Beleggers die met betrekking tot de terugbetaling van hun kapitaal geen risico's willen lopen, kunnen het best voor staatsobligaties van eigen bodem kiezen. Er is alleen één maar: de rendementen zijn als gevolg van de run op die stukken flink gedaald en bij alle looptijden zo laag als nooit tevoren. Indien de koersen van staatsobligaties weer dalen en de rendementen weer stijgen, moeten beleggers hun koersverliezen in geval van twijfel tot aan de vervaldag van de stukken uitzitten.
Bedrijfsobligaties
Bedrijfsobligaties (corporate bonds) zijn sedert een half jaar erg in trek. Het probleem is alleen dat beleggers die ze nu nog kopen, weinig verdienen. De prijzen zijn inmiddels zó sterk gestegen dat in euro luidende bedrijfsobligaties met voldoende
kredietwaardigheid, gemiddeld slechts 2,9 procent rendement opleveren. Volgens indexcijfers van de Bank of America-Merrill Lynch was dat nog nooit weinig sinds de invoering van de euro.

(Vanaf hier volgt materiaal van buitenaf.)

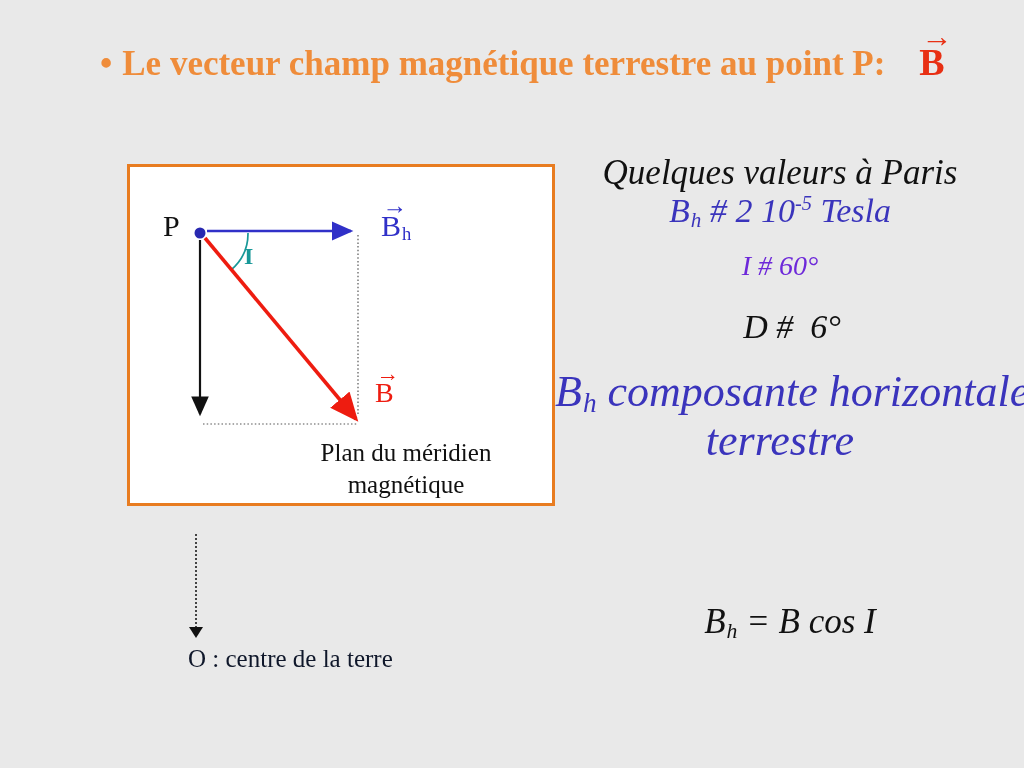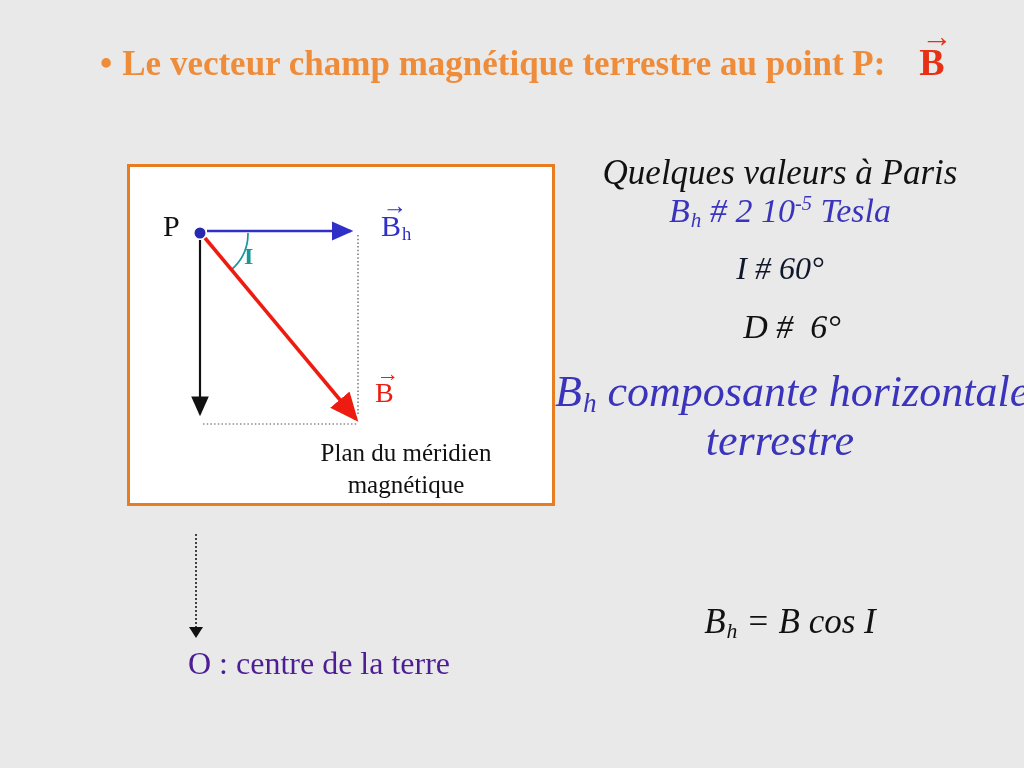--- a/index.html
+++ b/index.html
@@ -44,7 +44,7 @@
   .pre{white-space:pre;}
   .val-heading{top:153px;font-size:35px;color:#111;}
   .val-bh{top:192px;font-size:34px;color:#3a34bc;}
-  .val-incl{top:250px;font-size:32px;color:#0f172a;}
+  .val-incl{top:250px;font-size:28px;color:#6d28d9;}
   .val-decl{top:308px;font-size:34px;color:#111;padding-left:12px;}
   .val-desc{top:370px;font-size:44px;line-height:43px;color:#3a34bc;}
   .sup-s{font-size:0.6em;vertical-align:super;}

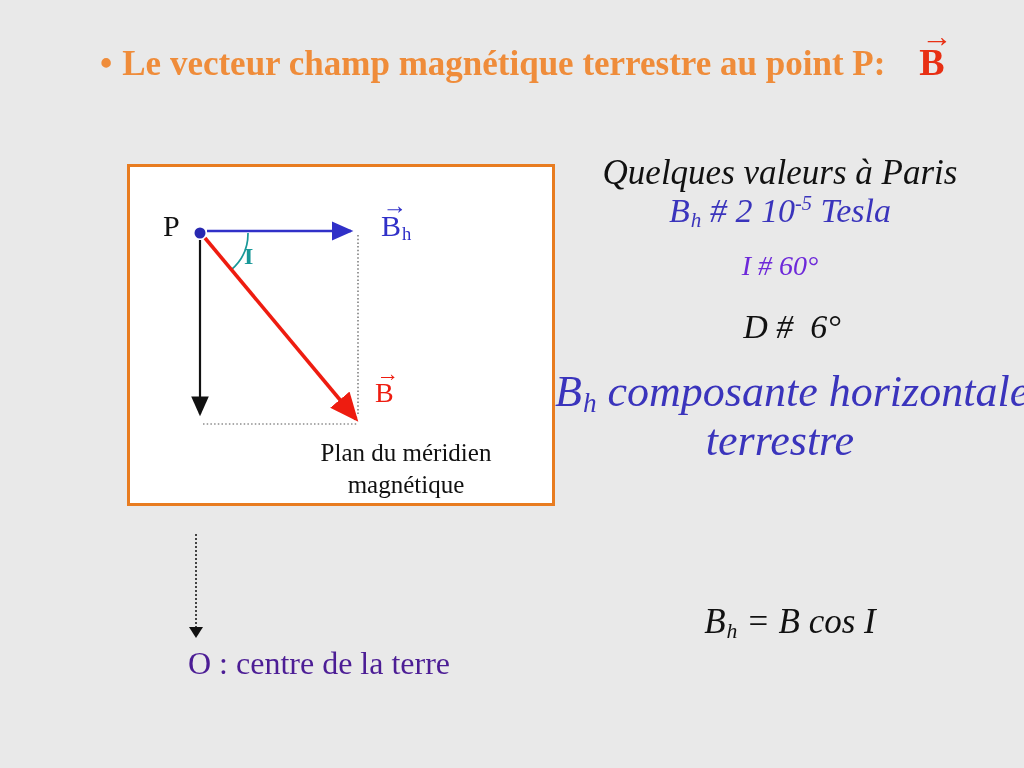--- a/index.html
+++ b/index.html
@@ -38,7 +38,7 @@
   .earth-arrowhead{position:absolute;left:189px;top:627px;width:0;height:0;
     border-left:7px solid transparent;border-right:7px solid transparent;
     border-top:11px solid #111;}
-  .earth-label{position:absolute;left:188px;top:645px;font-size:32px;color:#4c1d95;}
+  .earth-label{position:absolute;left:188px;top:645px;font-size:25px;color:#0f172a;}
   
   .rcol{position:absolute;left:555px;width:450px;text-align:center;font-style:italic;}
   .pre{white-space:pre;}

Toch zijn de rendementen op bedrijfsobligaties niet zo sterk gedaald als op sommige staatsleningen. Die zagen immers de risicopremies in mei 2010 in nauwelijks 2 weken tijd met 1,05 tot 1,2 procentpunten stijgen.
Inflatiecertificaten
Voor beleggers die investeren in vastrentende waarden, kunnen stukken van belang zijn waarvan de rentevergoeding toeneemt bij stijgende inflatie, zoals bijvoorbeeld bij
inflatiecertificaten. Kenmerkend voor de meeste van die stukken is dat ze voor de eerste rente-uitkering een vaste coupon garanderen die hoger is dan de actuele marktrente.
Vanaf het tweede looptijdjaar wordt de onderliggende basiswaarde die gebruikt wordt om de inflatie te meten, hetzij met een factor X vermenigvuldigd of toegevoegd, zodat het desbetreffende certificaat ten alle tijde meer rendement oplevert dan de inflatie ervan afknabbelt. Vaak worden inflatiecertificaten gecompleteerd met een
kapitaalgarantie. In een deflatoir scenario zijn negatieve rendementen dus meestal uitgesloten.

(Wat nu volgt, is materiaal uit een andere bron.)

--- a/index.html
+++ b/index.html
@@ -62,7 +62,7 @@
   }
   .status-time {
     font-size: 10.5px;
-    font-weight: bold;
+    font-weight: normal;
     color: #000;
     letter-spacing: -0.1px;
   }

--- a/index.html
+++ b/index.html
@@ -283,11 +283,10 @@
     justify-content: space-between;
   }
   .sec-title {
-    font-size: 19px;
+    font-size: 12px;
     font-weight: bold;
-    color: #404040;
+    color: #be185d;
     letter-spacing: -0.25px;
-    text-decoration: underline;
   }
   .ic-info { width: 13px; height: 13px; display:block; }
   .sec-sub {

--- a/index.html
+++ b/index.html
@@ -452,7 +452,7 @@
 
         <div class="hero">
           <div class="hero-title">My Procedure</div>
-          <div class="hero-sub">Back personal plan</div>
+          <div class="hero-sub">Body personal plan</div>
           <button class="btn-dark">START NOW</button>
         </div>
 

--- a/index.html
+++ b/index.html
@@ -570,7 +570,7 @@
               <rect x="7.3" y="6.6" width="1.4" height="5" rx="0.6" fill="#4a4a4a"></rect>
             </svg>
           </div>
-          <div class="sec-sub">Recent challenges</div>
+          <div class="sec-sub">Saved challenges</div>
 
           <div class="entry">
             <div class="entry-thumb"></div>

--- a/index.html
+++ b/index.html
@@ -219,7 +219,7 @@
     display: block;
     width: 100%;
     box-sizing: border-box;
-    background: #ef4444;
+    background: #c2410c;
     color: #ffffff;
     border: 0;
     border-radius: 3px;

Als onderliggende waarde fungeert bij een aantal certificaten het prijsindexcijfer voor consumptiegoederen, bij andere de door het Europees bureau voor de statistiek Eurostat berekende HICP-index ex Tobacco (dus met uitsluiting van tabaksproducten). Maar er zijn ook certificaten die de Euribor als onderliggende waarde hanteren.
Beslissend bij aankoop van inflatiecertificaten zijn vooral de index, de kredietwaardigheid van de uitgevende instelling en de waarde waarmee de basiswaarde bij renteuitkering wordt vermenigvuldigd. Afhankelijk van het soort certificaat en de inflatie-ontwikkeling kunnen met certificaten jaarlijkse rendementen worden behaald die niet alleen de inflatie compenseren, maar die ook kansen op significant extra rendement bieden.

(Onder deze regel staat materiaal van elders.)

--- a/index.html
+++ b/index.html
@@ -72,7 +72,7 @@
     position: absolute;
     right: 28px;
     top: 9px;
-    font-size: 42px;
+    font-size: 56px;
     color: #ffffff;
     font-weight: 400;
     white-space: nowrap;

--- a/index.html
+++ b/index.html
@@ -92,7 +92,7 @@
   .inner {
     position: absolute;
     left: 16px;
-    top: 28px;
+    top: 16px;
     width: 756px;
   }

Het risico? Blijft de prijsstijging in het eurogebied gedurende de komende vijf jaar aan de matige kant, dan bieden de certificaten geen voordelen ten opzichte van traditionele obligaties. Integendeel, de hoge distributie-opslagen van wel twee procent, souperen veel op van het meestal alleen in het eerste jaar minimaal gegarandeerde rendement. Voor kort- en middellange georiënteerde beleggers zijn inflatiecertificaten daarom niet geschikt.
Inflatie in historisch perspectief
Van 1914 tot 2000 is het algemeen prijspeil gestegen met ongeveer 150%, wat wijst op een enorme koopkrachtvermindering. Maar onze welvaart is in 85 jaar tijd vervijfvoudigd ondanks 150% inflatie. Sommige economen beweren zelfs dat de inflatie deze welvaartsstijging in de hand heeft gewerkt omdat die vaak gepaard gaat met een aanzienlijke economische bedrijvigheid. Lees in dat verband
Inflatie in historisch perspectief.
Inflatie in Nederland
De inflatie in ons land was in juli 2011 met 2,6% voor de eerst maal in 2 jaar tijd weer hoger dan het gemiddelde inflatiepercentage in de overige landen van de eurozone. Die gestegen inflatie was in ons land voornamelijk een gevolg van:
- de hoge brandstofprijzen;
- gestegen huren;
- duurdere vakantiereizen.
In de rest van de eurozone bedroeg de inflatie in juli 2011 gemiddeld maar 2,5 procent.